The Dance knows the wounding that the earth cannot heal,
The Dance knows the weight and the flaming of the wheel,
The Dance knows the binding to the stake torched at dawn -
But the Dancers, stilled, still go dancing on.

Chorus: Dare, then, the measure of the Dance,
Follow the Fool in his reckless fall,
In his madness, joy, his destiny in chance,
For all luck is good and the Naught is all!

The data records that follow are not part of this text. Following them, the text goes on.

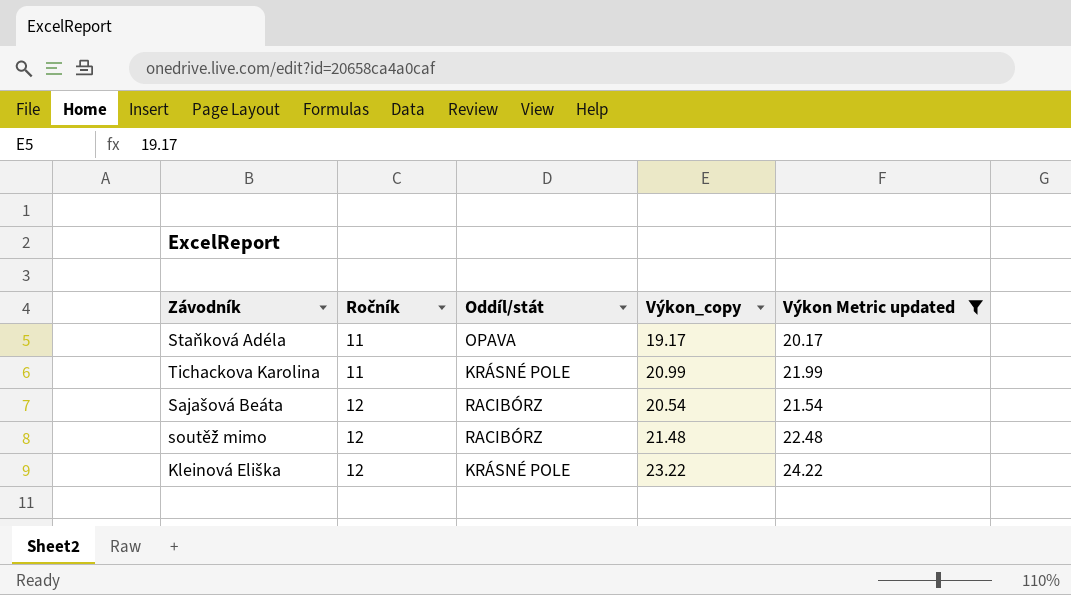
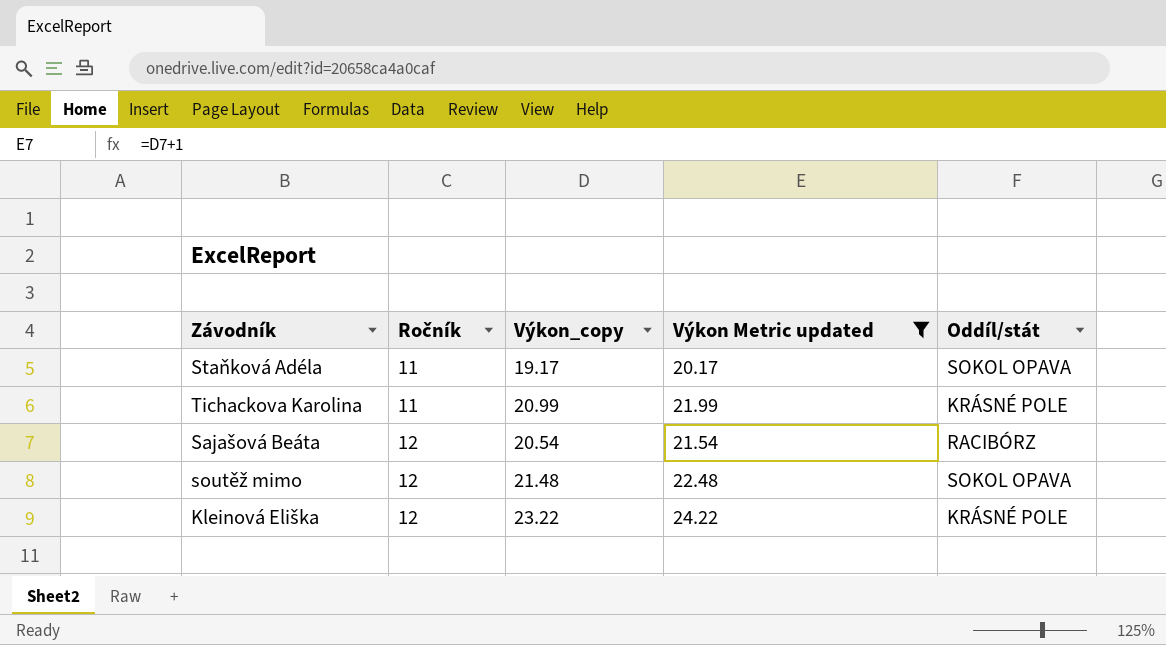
column Oddíl/stát | position: 3 -> 5
Staňková Adéla | Oddíl/stát: OPAVA -> SOKOL OPAVA
soutěž mimo | Oddíl/stát: RACIBÓRZ -> SOKOL OPAVA

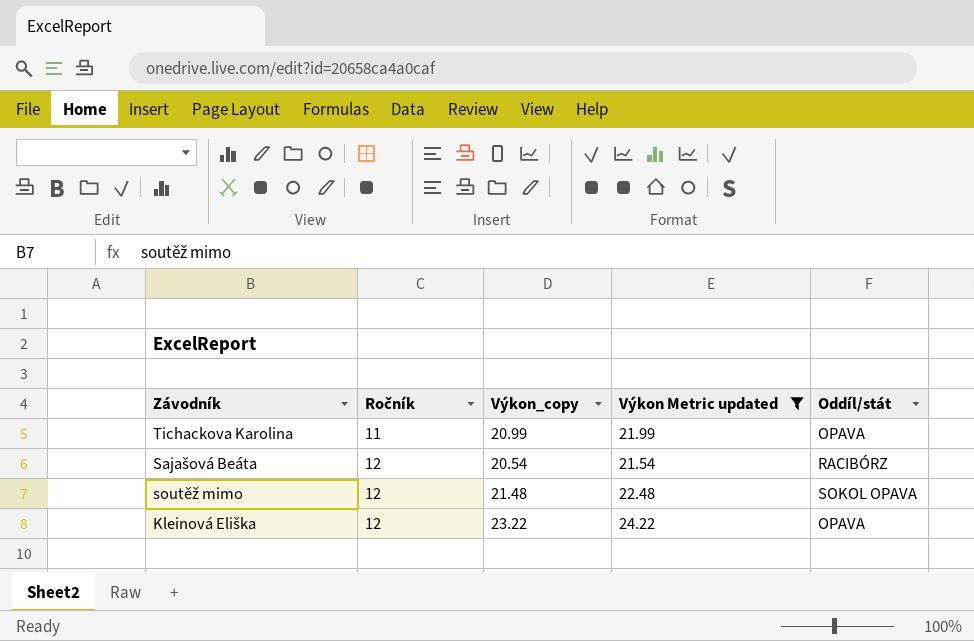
row Staňková Adéla: 11 | 19.17 | 20.17 | SOKOL OPAVA -> none
Tichackova Karolina | Oddíl/stát: KRÁSNÉ POLE -> OPAVA
Kleinová Eliška | Oddíl/stát: KRÁSNÉ POLE -> OPAVA

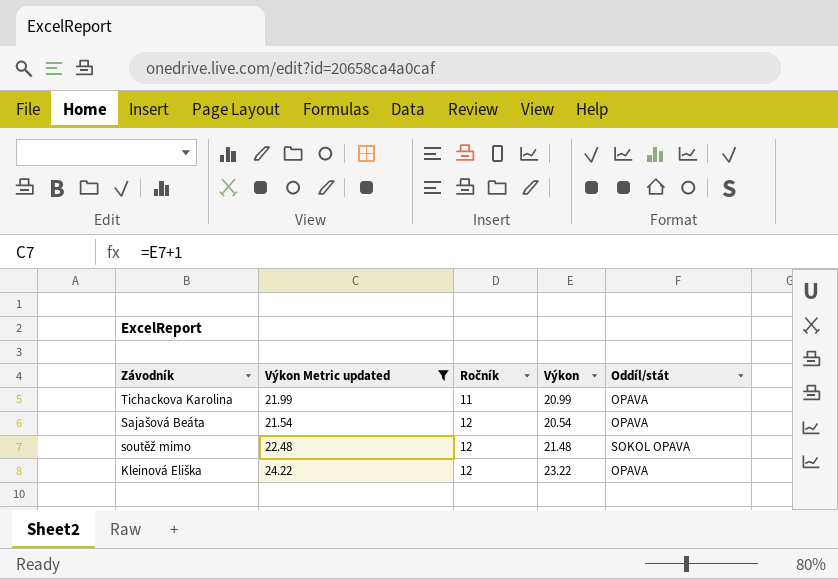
column Výkon Metric updated | position: 4 -> 2
column name: Výkon_copy -> Výkon
Sajašová Beáta | Oddíl/stát: RACIBÓRZ -> OPAVA

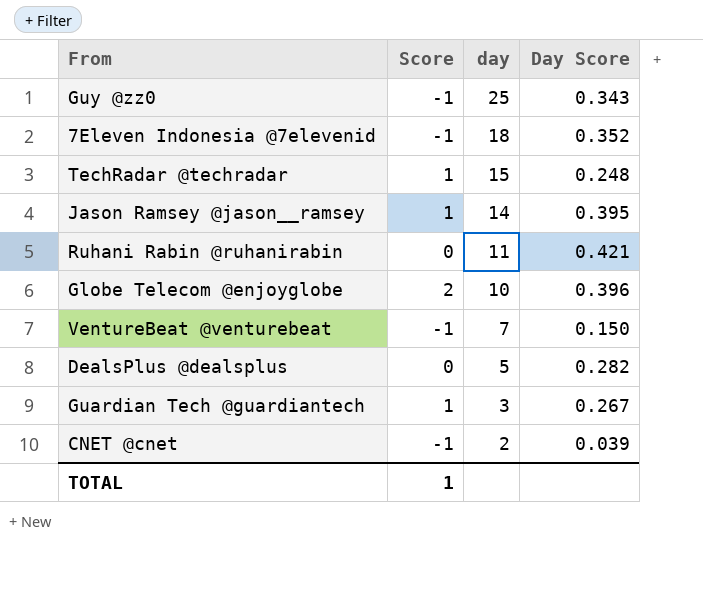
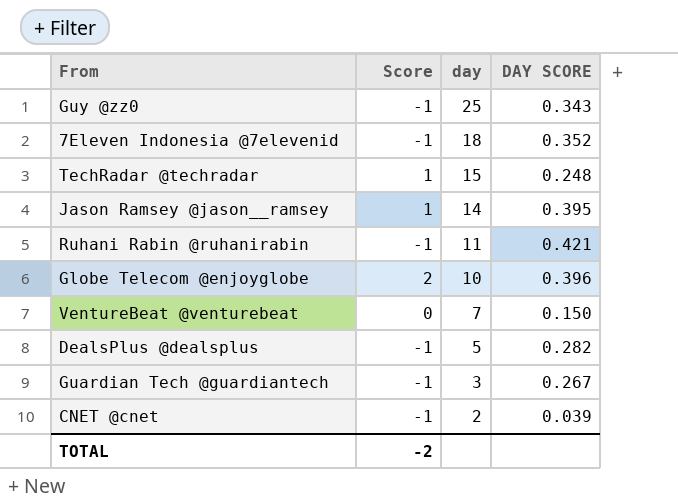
column name: Day Score -> DAY SCORE
Ruhani Rabin @ruhanirabin | Score: 0 -> -1
VentureBeat @venturebeat | Score: -1 -> 0
DealsPlus @dealsplus | Score: 0 -> -1
Guardian Tech @guardiantech | Score: 1 -> -1
TOTAL | Score: 1 -> -2

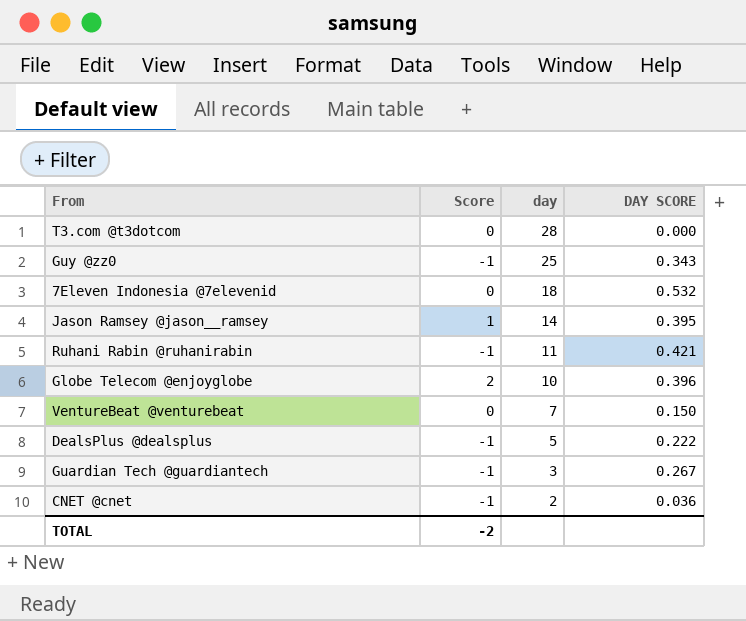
row TechRadar @techradar: 1 | 15 | 0.248 -> none
row T3.com @t3dotcom: none -> 0 | 28 | 0.000
7Eleven Indonesia @7elevenid | Score: -1 -> 0
7Eleven Indonesia @7elevenid | DAY SCORE: 0.352 -> 0.532
DealsPlus @dealsplus | DAY SCORE: 0.282 -> 0.222
CNET @cnet | DAY SCORE: 0.039 -> 0.036

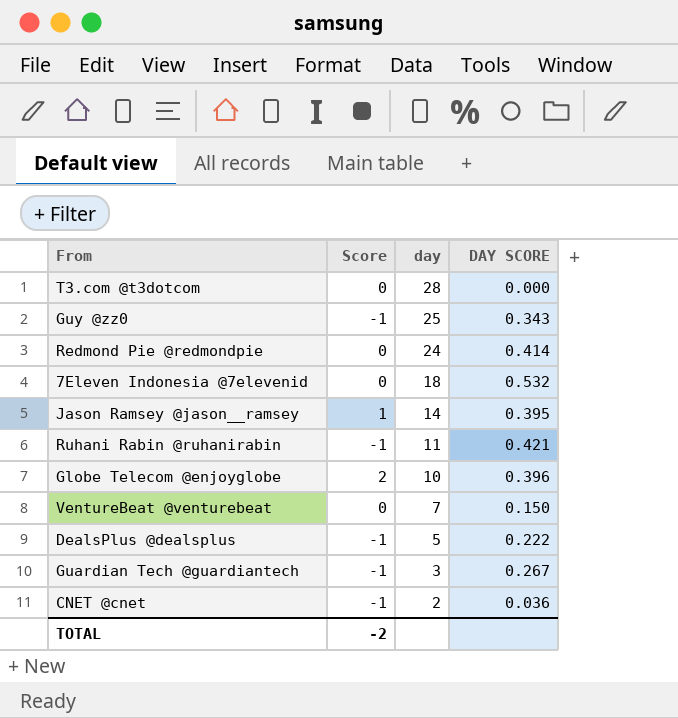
row Redmond Pie @redmondpie: none -> 0 | 24 | 0.414

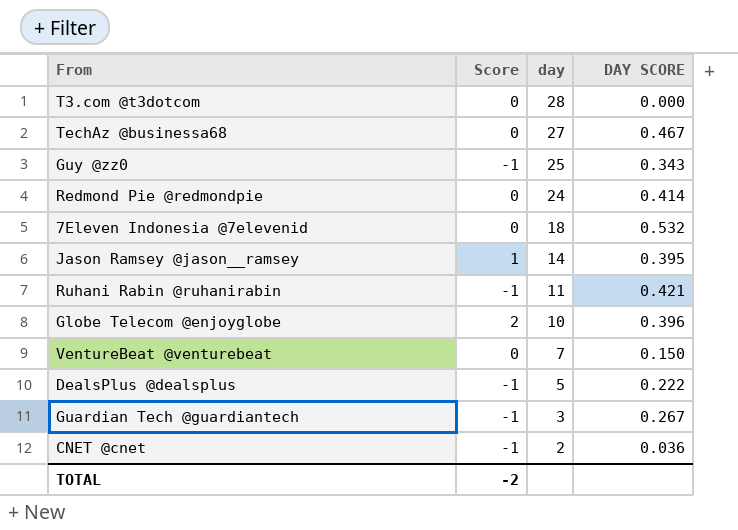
row TechAz @businessa68: none -> 0 | 27 | 0.467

The Dance is a Lion and a Child locked in play,
The Dance is a feast on a royal wedding day,
The Dance is a city where the time-scattered meet,
And the Glory blazes in each complete.

Chorus: Dare, then, the measure of the Dance,
Follow the Fool in his reckless fall,
In his madness, joy, his destiny in chance,
For all luck is good and the Naught is all!





The Baby and The Bird

copyright 1976 by Diana L. Paxson

Please see David Bratman's transcription of Diana's melody, below

Old Rome had many taverns
Devoted to the vine,
Where Ovid pledged each new love
In red Falernian wine;
Catullus, shamed by Lesbia,
Poured out his grief in verse;
Apuleus noted follies,
And pondered which was worse.

Chorus:
But the place that draws me ever
When my fancy's running wild,
Is a little pub in Oxford
Called The Eagle and the Child,
The Eagle and the Child, oh,
Or else, as I have heard
Its regulars all called it--
The Baby and the Bird!

The company was lively
In Soutwark's Tabard Inn,
When Chaucer and the Pilgrims
Were telling tales within,
And on the Canterbury road
They took that April day,
And at the other hostels
Where they stayed upon their way.

Chorus:
But the place that draws me ever
When my fancy's running wild,
Is a little pub in Oxford
Called The Eagle and the Child,
The Eagle and the Child, oh,
Or else, as I have heard
Its regulars all called it--
The Baby and the Bird!

When Villon, gutter-poet,
Reeled through the Paris night,
Drunk on verse and hypocras
And looking for a fight,
The Pomme de Pin, the Cheval Blanc
All welcomed him, and more,
With wine at every table
And doxies at each door.

Chorus:
But the place that draws me ever
When my fancy's running wild,
Is a little pub in Oxford
Called The Eagle and the Child,
The Eagle and the Child, oh,
Or else, as I have heard
Its regulars all called it--
The Baby and the Bird!

Of all the City's taverns,
When Bess was England's Queen,
The Mermaid, undisputed, ruled
The literary scene.
Each Global play was played again
And christened in brown ale,
Whde Shakespeare, or Ben Jonson,
Stood up to tell the tale.

Chorus:
But the place that draws me ever
When my fancy's running wild,
Is a little pub in Oxford
Called The Eagle and the Child,
The Eagle and the Child, oh,
Or else, as I have heard
Its regulars all called it--
The Baby and the Bird!

Augustan wits made merry
At London's Cheshire Cheese--
The topic was no matter,
So that the manner please--
Be it Love or Politicks,
'Twas scandalous, I've heard,
And Johnson had his Boswell
To write down every word.

Chorus:
But the place that draws me ever
When my fancy's running wild,
Is a little pub in Oxford
Called The Eagle and the Child,
The Eagle and the Child, oh,
Or else, as I have heard
Its regulars all called it--
The Baby and the Bird!

They sing of famous taverns,
But considering them all,
The one where I had rather
Been a fly upon the wall,
Would be the Inn where Tolkien,
Lewis, Williams too,
Met with the other Inklings
Asking, "Who has something new?"

Chorus:
But the place that draws me ever
When my fancy's running wild,
Is a little pub in Oxford
Called The Eagle and the Child,
The Eagle and the Child, oh,
Or else, as I have heard
Its regulars all called it--
The Baby and the Bird!
The Baby and The Bird by Diana Paxson





The final song at Closing Ceremonies requires the members of the conference to soberly consider the highs and lows of the Mythcon passed and respond in verse to the timeless question, "what do you do with a Drunken Hobbit?"

Way hey, the Mythcon's over
Way hey, the Mythcon's over
Way hey, the Mythcon's over - earli in the morning!